### DIRECTIONS FOR THIS TASK
From the line that includes "- Network function" down to the final line of the data below, copy every line exactly and leave the rest out.

* * *

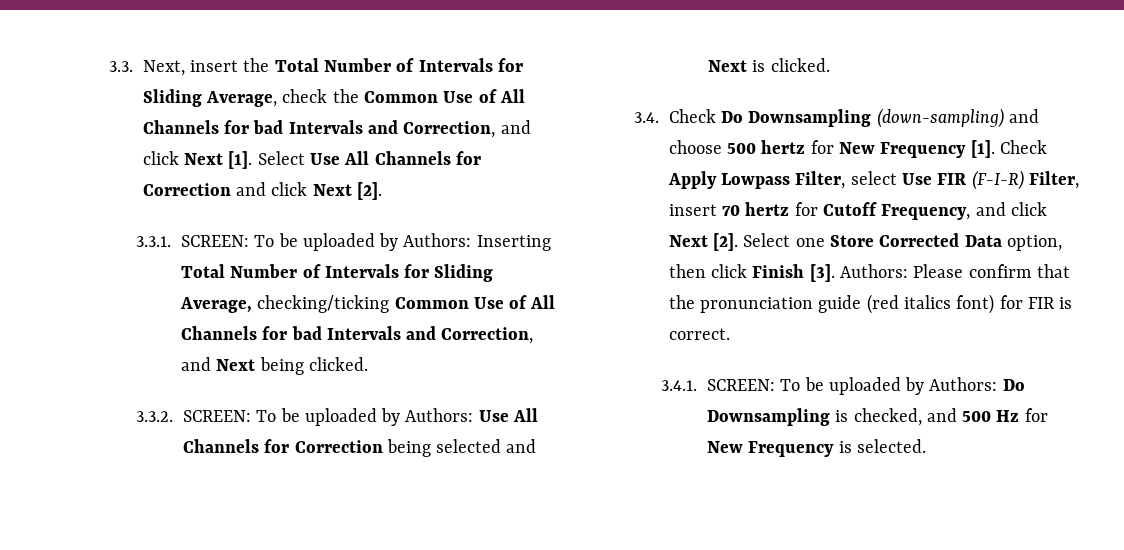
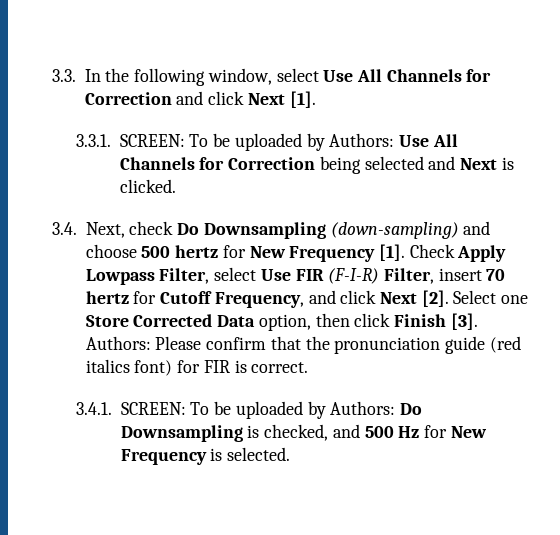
- 3.3. Next, insert the Total Number of Intervals for Sliding Average, check the Common Use of All Channels for bad Intervals and Correction, and click Next [1]. Select Use All Channels for Correction and click Next [2].
- 3.3.1. SCREEN: To be uploaded by Authors: Inserting Total Number of Intervals for Sliding Average, checking/ticking Common Use of All Channels for bad Intervals and Correction, and Next being clicked.
- 3.3.2. SCREEN: To be uploaded by Authors: Use All Channels for Correction being selected and Next is clicked.
+ 3.3. In the following window, select Use All Channels for Correction and click Next [1].
+ 3.3.1. SCREEN: To be uploaded by Authors: Use All Channels for Correction being selected and Next is clicked.
- 3.4. Check Do Downsampling (down-sampling) and choose 500 hertz for New Frequency [1].
+ 3.4. Next, check Do Downsampling (down-sampling) and choose 500 hertz for New Frequency [1].

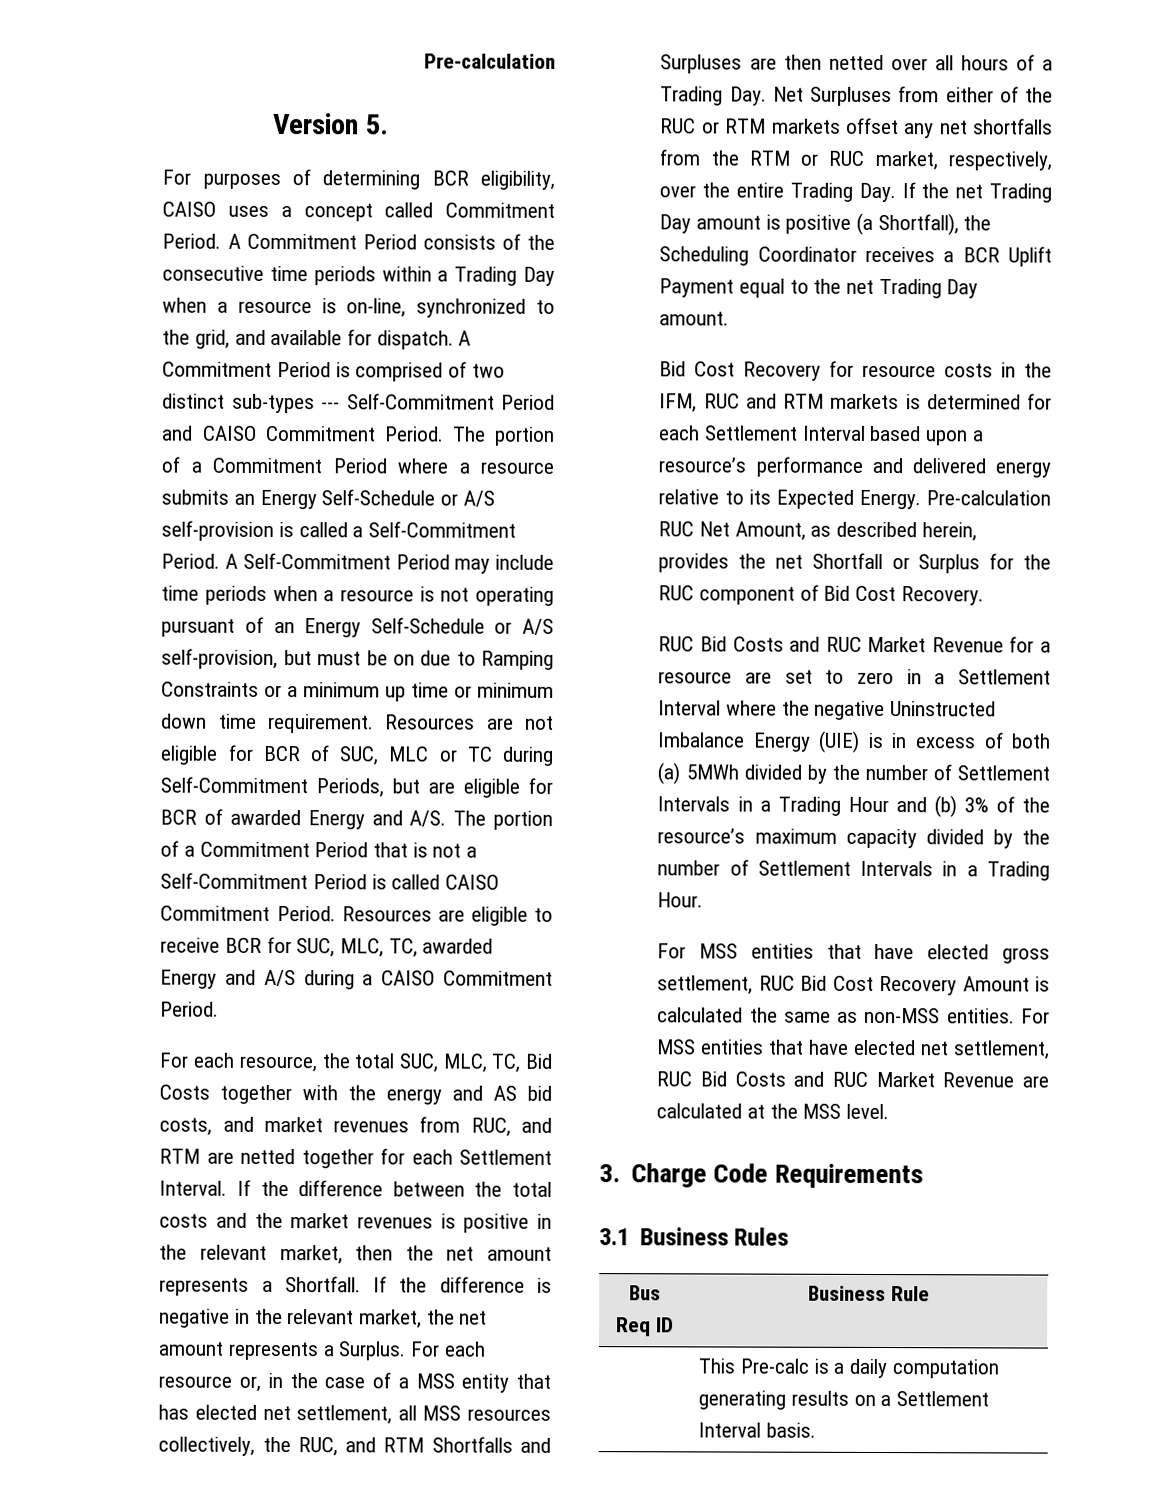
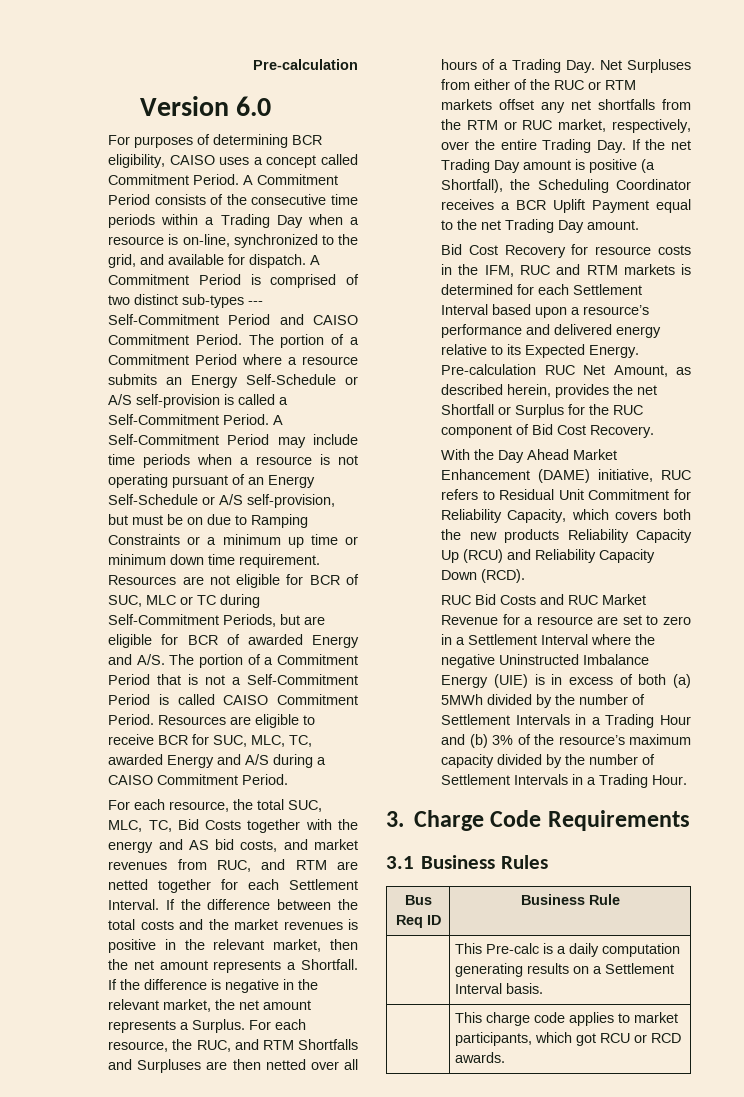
- Version 5.
+ Version 6.0
- For each resource or, in the case of a MSS entity that has elected net settlement, all MSS resources collectively, the RUC, and RTM Shortfalls and Surpluses are then netted over all hours of a Trading Day. Net Surpluses from either of the RUC or RTM markets offset any net shortfalls from the RTM or RUC market, respectively, over the entire Trading Day. If the net Trading Day amount is positive (a Shortfall), the Scheduling Coordinator receives a BCR Uplift Payment equal to the net Trading Day amount.
+ For each resource, the RUC, and RTM Shortfalls and Surpluses are then netted over all hours of a Trading Day. Net Surpluses from either of the RUC or RTM markets offset any net shortfalls from the RTM or RUC market, respectively, over the entire Trading Day. If the net Trading Day amount is positive (a Shortfall), the Scheduling Coordinator receives a BCR Uplift Payment equal to the net Trading Day amount.
+ With the Day Ahead Market Enhancement (DAME) initiative, RUC refers to Residual Unit Commitment for Reliability Capacity, which covers both the new products Reliability Capacity Up (RCU) and Reliability Capacity Down (RCD).
- For MSS entities that have elected gross settlement, RUC Bid Cost Recovery Amount is calculated the same as non-MSS entities. For MSS entities that have elected net settlement, RUC Bid Costs and RUC Market Revenue are calculated at the MSS level.
+ | This charge code applies to market participants, which got RCU or RCD awards.

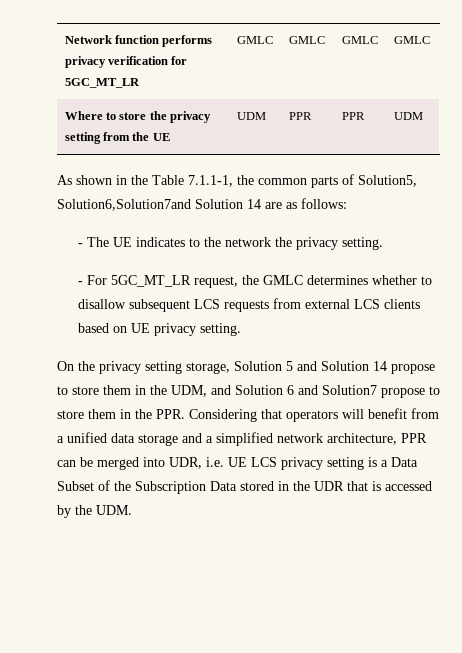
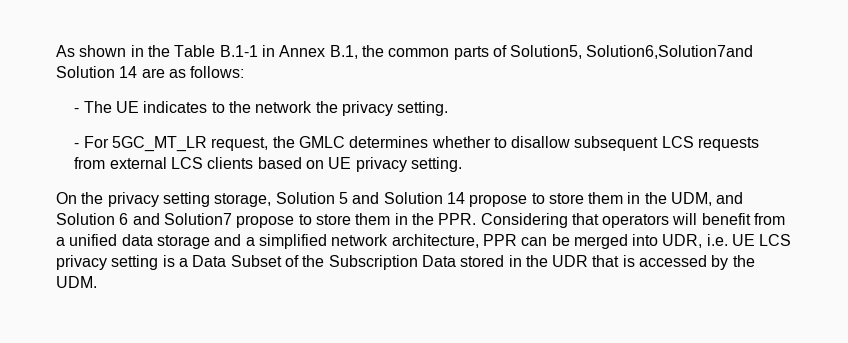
- Network function performs privacy verification for 5GC_MT_LR | GMLC | GMLC | GMLC | GMLC
- Where to store the privacy setting from the UE | UDM | PPR | PPR | UDM
- As shown in the Table 7.1.1-1, the common parts of Solution5, Solution6,Solution7and Solution 14 are as follows:
+ As shown in the Table B.1-1 in Annex B.1, the common parts of Solution5, Solution6,Solution7and Solution 14 are as follows:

* * *

### OUTPUT
- Network function performs privacy verification for 5GC_MT_LR | GMLC | GMLC | GMLC | GMLC
- Where to store the privacy setting from the UE | UDM | PPR | PPR | UDM
- As shown in the Table 7.1.1-1, the common parts of Solution5, Solution6,Solution7and Solution 14 are as follows:
+ As shown in the Table B.1-1 in Annex B.1, the common parts of Solution5, Solution6,Solution7and Solution 14 are as follows:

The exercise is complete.